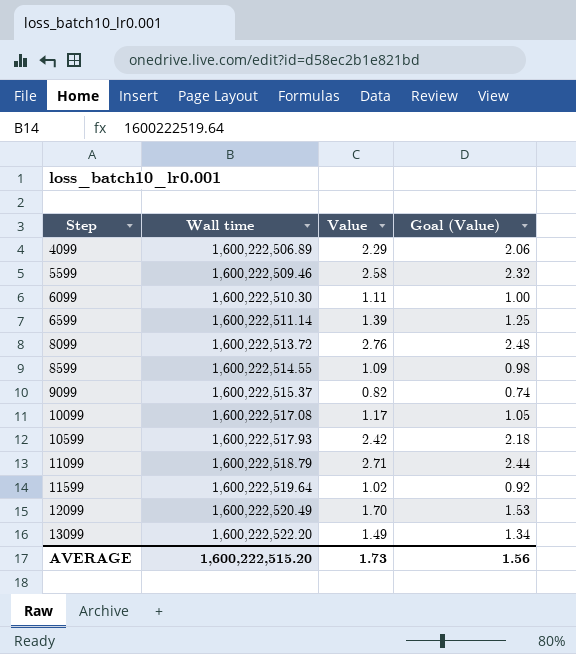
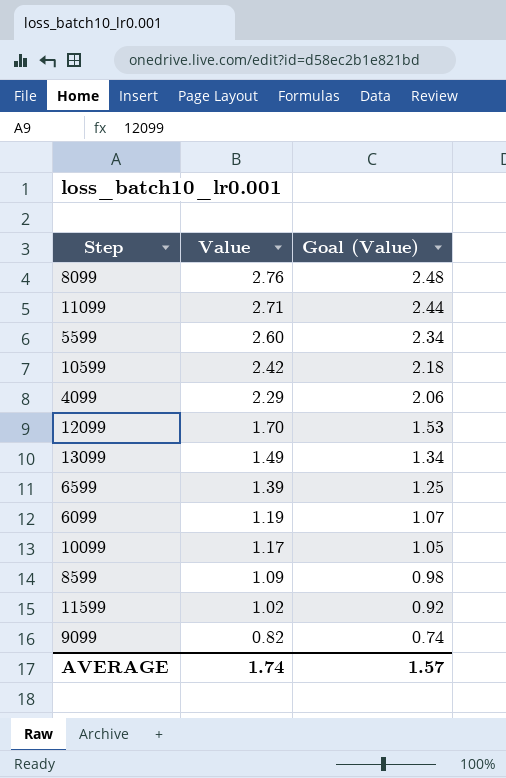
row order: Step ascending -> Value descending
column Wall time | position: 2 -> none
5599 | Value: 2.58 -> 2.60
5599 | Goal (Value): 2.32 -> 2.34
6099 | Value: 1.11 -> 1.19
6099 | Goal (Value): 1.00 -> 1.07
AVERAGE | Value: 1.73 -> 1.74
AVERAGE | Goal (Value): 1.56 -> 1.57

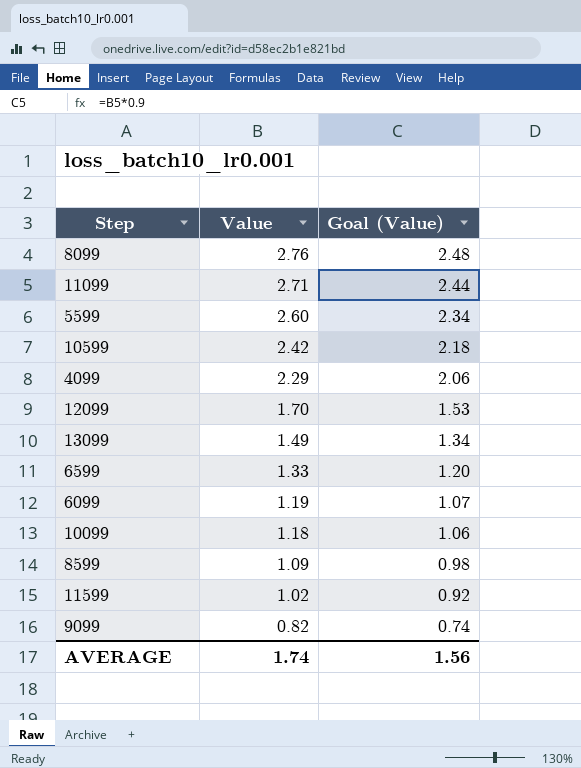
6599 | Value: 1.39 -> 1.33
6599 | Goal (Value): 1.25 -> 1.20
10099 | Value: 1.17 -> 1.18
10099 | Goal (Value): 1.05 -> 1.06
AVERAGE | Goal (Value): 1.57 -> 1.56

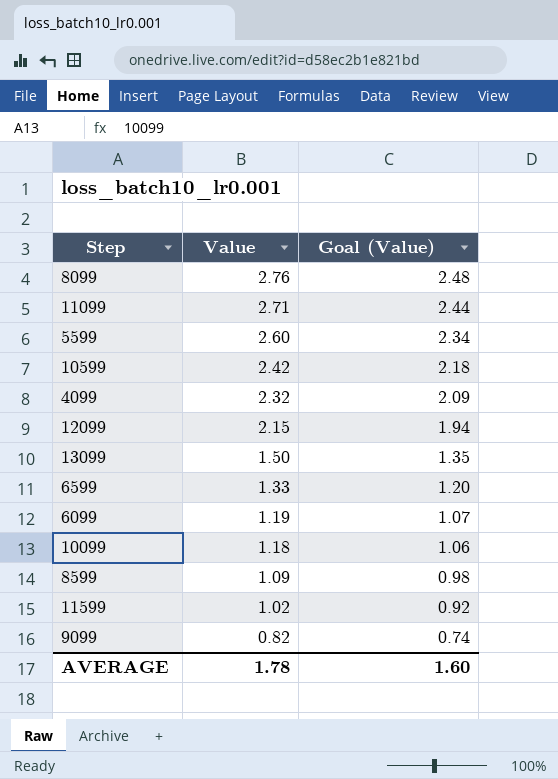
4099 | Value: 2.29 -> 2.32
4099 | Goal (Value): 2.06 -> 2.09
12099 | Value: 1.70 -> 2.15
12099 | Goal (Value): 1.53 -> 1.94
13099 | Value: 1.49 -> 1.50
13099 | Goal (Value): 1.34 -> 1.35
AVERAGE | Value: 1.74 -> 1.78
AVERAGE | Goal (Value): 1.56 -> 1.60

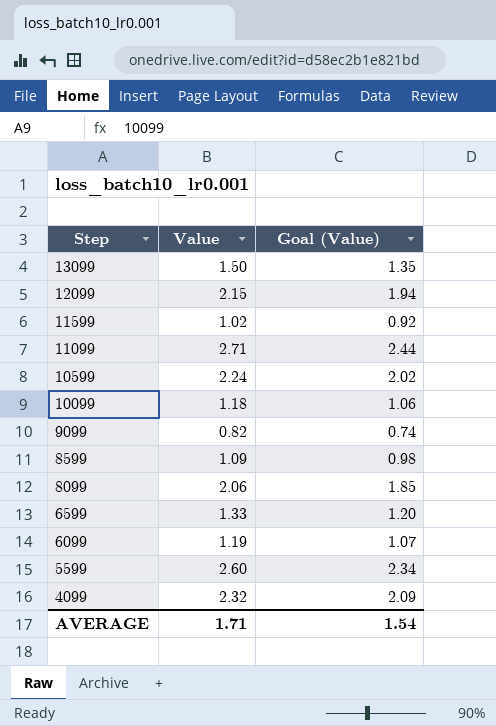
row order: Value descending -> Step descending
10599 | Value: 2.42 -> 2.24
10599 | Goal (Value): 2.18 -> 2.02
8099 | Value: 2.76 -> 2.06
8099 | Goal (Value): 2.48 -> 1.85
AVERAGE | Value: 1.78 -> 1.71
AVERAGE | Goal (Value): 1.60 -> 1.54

- - -

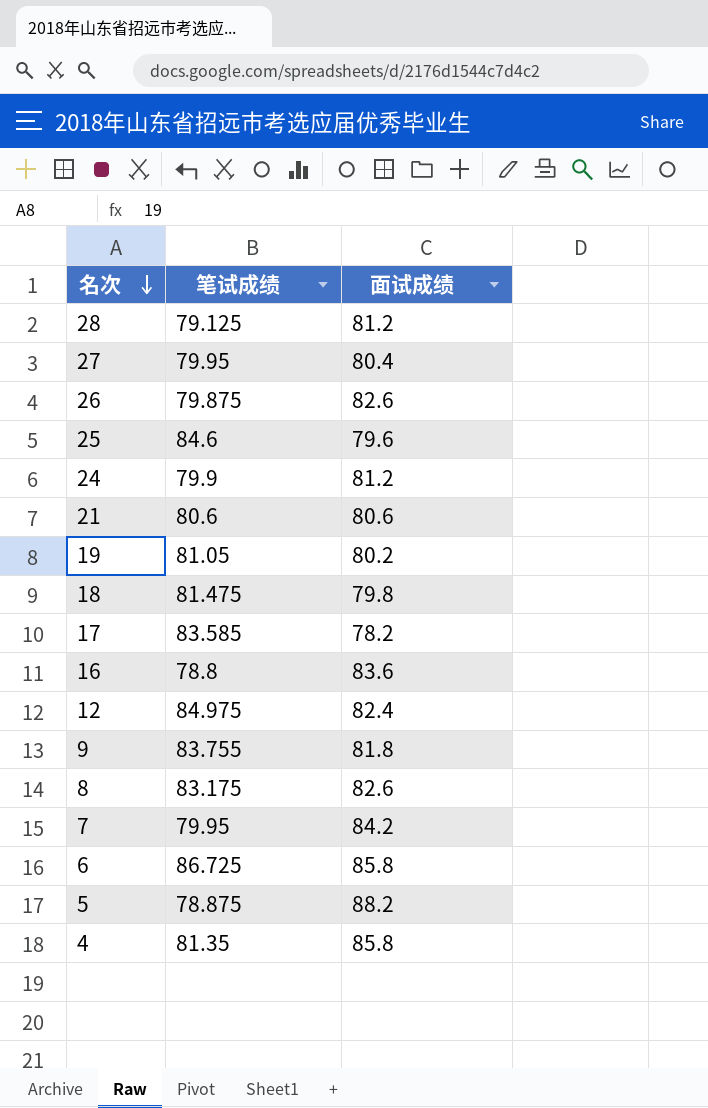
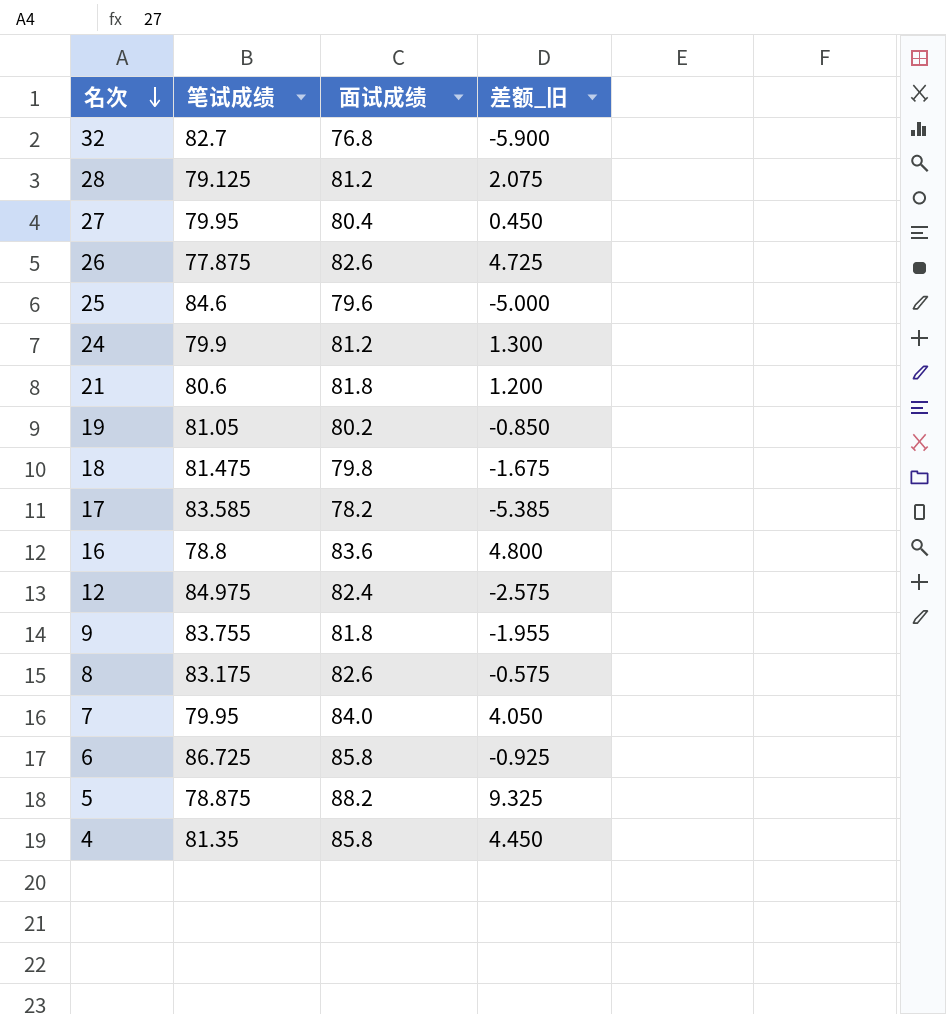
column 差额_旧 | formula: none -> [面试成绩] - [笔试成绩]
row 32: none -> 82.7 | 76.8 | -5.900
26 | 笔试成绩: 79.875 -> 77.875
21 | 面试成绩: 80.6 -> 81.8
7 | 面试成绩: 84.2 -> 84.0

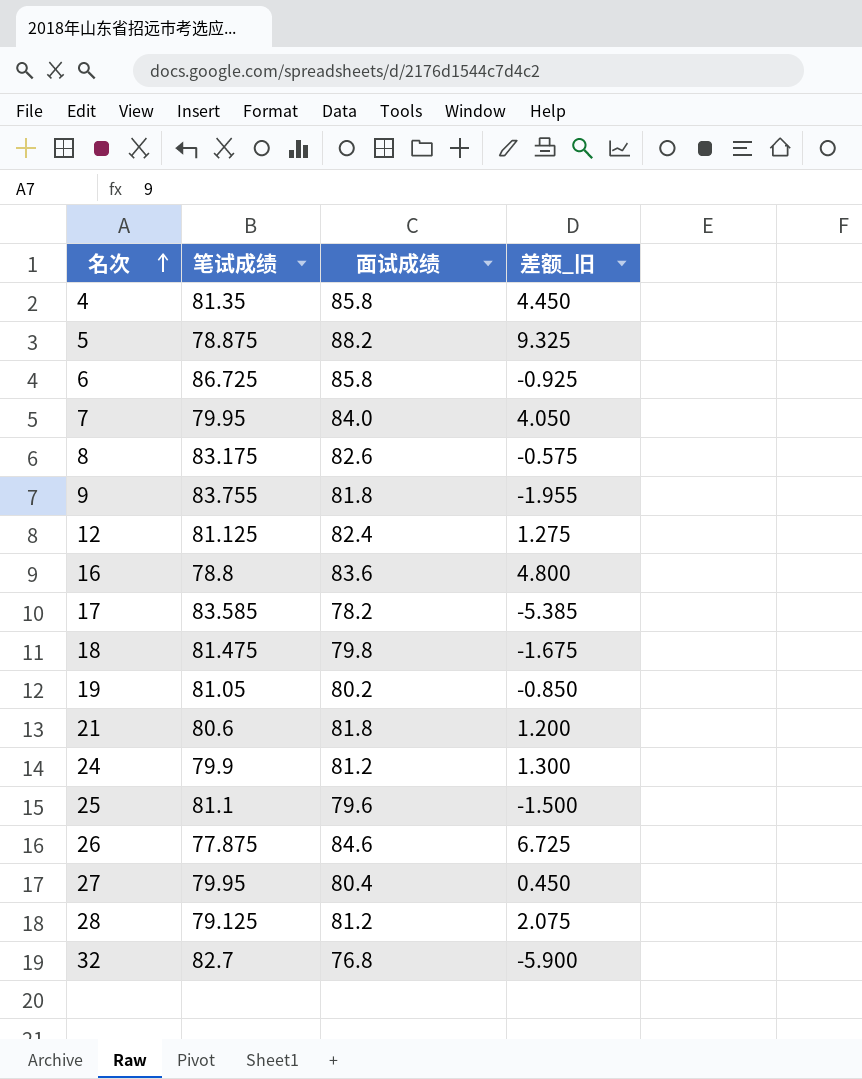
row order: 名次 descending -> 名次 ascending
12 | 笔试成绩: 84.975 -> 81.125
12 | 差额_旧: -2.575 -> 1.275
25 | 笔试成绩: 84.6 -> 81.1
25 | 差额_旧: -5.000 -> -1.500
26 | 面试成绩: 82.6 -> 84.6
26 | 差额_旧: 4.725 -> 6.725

- - -

▶ [Required action] From the data, collect all lines where the string "笔试成绩" appears.

▶ [Answer space]
column 差额_旧 | formula: none -> [面试成绩] - [笔试成绩]
26 | 笔试成绩: 79.875 -> 77.875
12 | 笔试成绩: 84.975 -> 81.125
25 | 笔试成绩: 84.6 -> 81.1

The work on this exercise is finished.